POLITICO noted that the anonymous filer, later revealed to be Jolie, had her attorney request that the filing be placed under seal—meaning Jolie did not make it public, nor did she want it to go public—but that the request was denied.

Pitt's attorneys told TMZ that he never choked or lunged at any of his children during the flight, adding, "Brad has owned everything he's responsible for from day one, unlike the other side, but he's not going to own anything he didn't do. He has been on the receiving end of every type of personal attack and misrepresentation. Thankfully, the various public authorities the other side has tried to use against him over the past six years have made their own independent decisions. Brad will continue to respond in court as he has consistently done."

Jolie hasn't spoken publicly about the abuse she allegedly suffered, though she did allude to "the last decade" being difficult for her in a September 2021 interview with The Guardian. She has also advocated for domestic violence causes in recent years, including a trip to Washington, D.C., to support the Violence Against Women Reauthorization Act.

View the original article to see embedded media.

Related: Angelina Jolie Addresses the 'Healing' Her Family Needed After Brad Pitt Divorce

Where does the Brad Pitt-Angelina Jolie lawsuit stand now?

In March 2024, documents obtained by Entertainment Tonight revealed that a judge dismissed five of seven of Pitt's claims against Jolie with prejudice, including tort claims, meaning regardless of the verdict in the rest of the claims, Jolie won't have to pay Pitt damages. Their dismissal with prejudice also means Pitt won't be able to relitigate them later.
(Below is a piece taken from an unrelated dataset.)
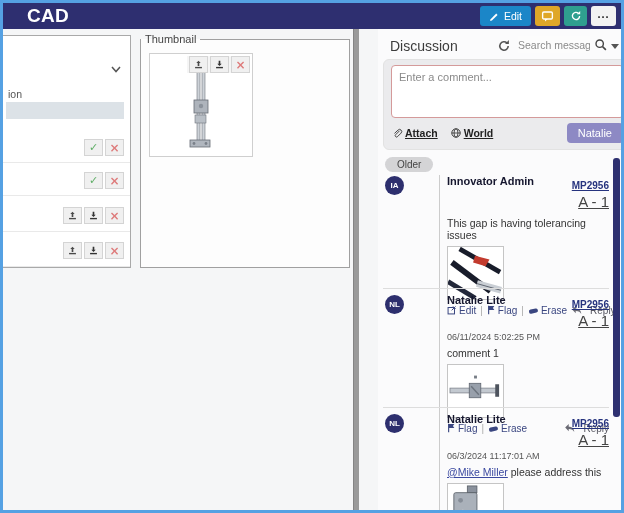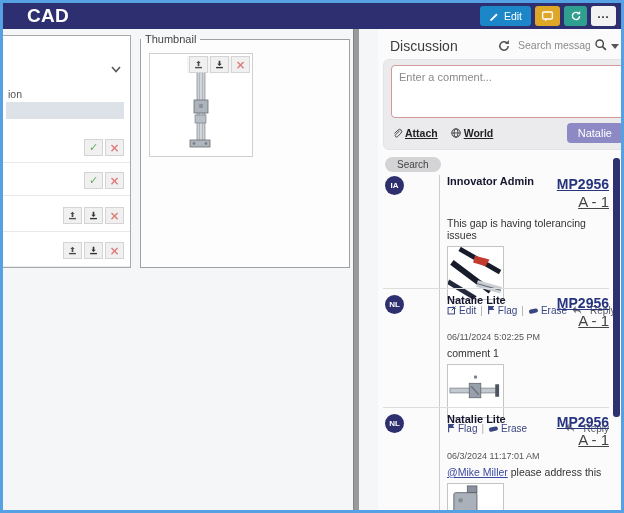"Search" button.older-pill { text: Search -> Older }
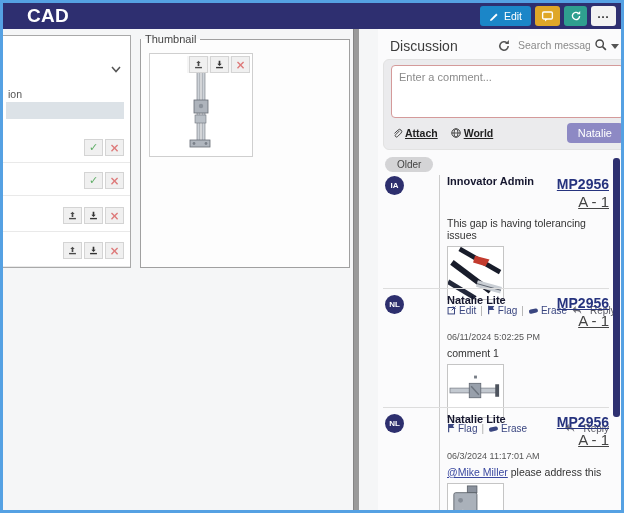"MP2956" .msg-item { font-size: 14px -> 10px }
The two remaining claims hinge on the unspoken, unwritten, implicit agreement over the winery shares, as well as quantum meruit (generally defined as a reasonable payment for services rendered) for Pitt's efforts with Miraval.

Jolie's lawyer told Entertainment Tonight in a statement, "Angelina truly harbors no ill-will toward Mr. Pitt, and hopes he will now release her from his frivolous lawsuit, stop his relentless attacks, and join her in helping their family heal in private."
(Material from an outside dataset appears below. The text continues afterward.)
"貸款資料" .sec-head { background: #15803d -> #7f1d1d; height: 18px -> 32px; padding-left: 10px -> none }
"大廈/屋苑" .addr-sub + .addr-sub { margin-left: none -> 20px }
In a response to Jolie's team's April 2024 filing, TMZ reported that Pitt's lawyers demanded copies of other NDAs the Girl, Interrupted star signed to show that the one he proposed wasn't "onerous" or "broad" and was relatively boiler plate for celebrities. Pitt's legal team argued that the goal was for neither party to disparage the other in the press as to avoid damaging the Miraval business. That said, it's important to remember that the only reason any of this is public right now is because Pitt sued Jolie and her buyers—not the other way around.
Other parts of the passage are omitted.